Combining the CEX data in table 10 and fig. 3(C) - (D), the main peak content in each formula showed a decrease trend after 4 weeks of acceleration at 40 ℃, and the decrease in the main peak content was mainly manifested as a significant increase in the acid peak content, compared with 0 weeks. The decrease in the main peak antibody levels in the prescribed HASU and CSu was faster than the other prescribed, the decrease in the main peak antibody level in the prescribed HSuN was slightly slower, and the decrease in the main peak antibody levels in the prescribed HSu, HSo and ASu was consistent and slowest.
As can be seen from table 10 and fig. 3(E), the addition of NaCl in the formula HSuN also resulted in a significant increase in the protein particle size; compared with the protein particle size under a histidine-histidine hydrochloride buffer system, the protein particle sizes of the formulas ASu and CSu are larger, and the acetic acid-sodium acetate buffer system and the citric acid-sodium citrate buffer system are further proved to be easy to generate polymers.
In conclusion, according to the results of the initial research accelerated stability test of the auxiliary material screening, when the pH value of a 20mmol/L histidine-histidine hydrochloric acid buffer system is 6.0, 3.0% sorbitol is added as a stabilizer, and the protein stability is the best. Therefore, we selected 20mmol/L histidine-histidine hydrochloride buffer system with pH6.0 and 3.0% sorbitol as stabilizer for subsequent surfactant type and content study.
3.2 Secondary screening of adjuvants
In the research, an auxiliary material system is further designed and screened through a single-factor test, and the influence of different types and contents of surfactants is investigated. HLX11 adjuvant screening sub-round study candidate prescription information is shown in Table 11.
TABLE 11 formulation compositions of HLX11 formulation adjuvants for a second round of screening studies
The preparation method comprises the following steps: HLX11 protein obtained in example 1 is purified by three-step chromatography, and is prepared into a formula shown in Table 11 by adding auxiliary materials and adjusting the concentration of protein after ultrafiltration liquid change.
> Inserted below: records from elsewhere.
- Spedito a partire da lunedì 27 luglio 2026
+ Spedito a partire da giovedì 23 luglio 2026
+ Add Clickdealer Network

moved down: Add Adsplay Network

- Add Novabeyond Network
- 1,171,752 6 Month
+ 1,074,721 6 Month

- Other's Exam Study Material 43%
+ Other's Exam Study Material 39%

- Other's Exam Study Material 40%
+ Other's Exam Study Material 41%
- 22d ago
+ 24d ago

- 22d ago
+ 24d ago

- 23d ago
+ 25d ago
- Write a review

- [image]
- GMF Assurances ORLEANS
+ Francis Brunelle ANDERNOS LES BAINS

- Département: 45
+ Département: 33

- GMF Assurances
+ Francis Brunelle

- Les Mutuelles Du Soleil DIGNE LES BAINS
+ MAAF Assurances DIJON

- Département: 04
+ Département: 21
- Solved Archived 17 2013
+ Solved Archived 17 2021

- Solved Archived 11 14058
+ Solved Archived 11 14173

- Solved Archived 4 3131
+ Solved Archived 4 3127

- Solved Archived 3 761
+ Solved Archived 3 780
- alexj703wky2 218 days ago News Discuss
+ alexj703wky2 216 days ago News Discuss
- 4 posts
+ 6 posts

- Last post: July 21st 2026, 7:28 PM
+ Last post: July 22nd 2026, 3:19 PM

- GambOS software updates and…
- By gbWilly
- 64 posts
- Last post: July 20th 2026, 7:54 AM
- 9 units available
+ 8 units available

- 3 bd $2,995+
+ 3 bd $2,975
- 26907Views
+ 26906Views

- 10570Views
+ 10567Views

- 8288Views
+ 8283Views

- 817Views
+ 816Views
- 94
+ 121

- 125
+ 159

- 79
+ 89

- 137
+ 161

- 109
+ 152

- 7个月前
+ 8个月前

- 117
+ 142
Respectively filtering the samples by using a disposable sterile filter with the diameter of 0.22 mu m in a biological safety cabinet, aseptically subpackaging 1.0mL of the samples into 2mL of sterile penicillin bottles, adding a 13mm rubber plug, and rolling a 13mm aluminum-plastic combined cover. Respectively placing the above sub-packaged samples in constant temperature shaking table at 40 deg.C (75% RH) at 200rpm for 4 weeks, respectively sampling at 0, 1, 2 and 4 weeks, and detecting and analyzing to obtain appearance and protein content (A)280) pH value, molecular isomer (SEC-HPLC), charge isomer (CEX-HPLC) and protein particle size, PdI (DLS), and the like. The HLX11 formulation adjuvant screening secondary study examination conditions are detailed in table 12.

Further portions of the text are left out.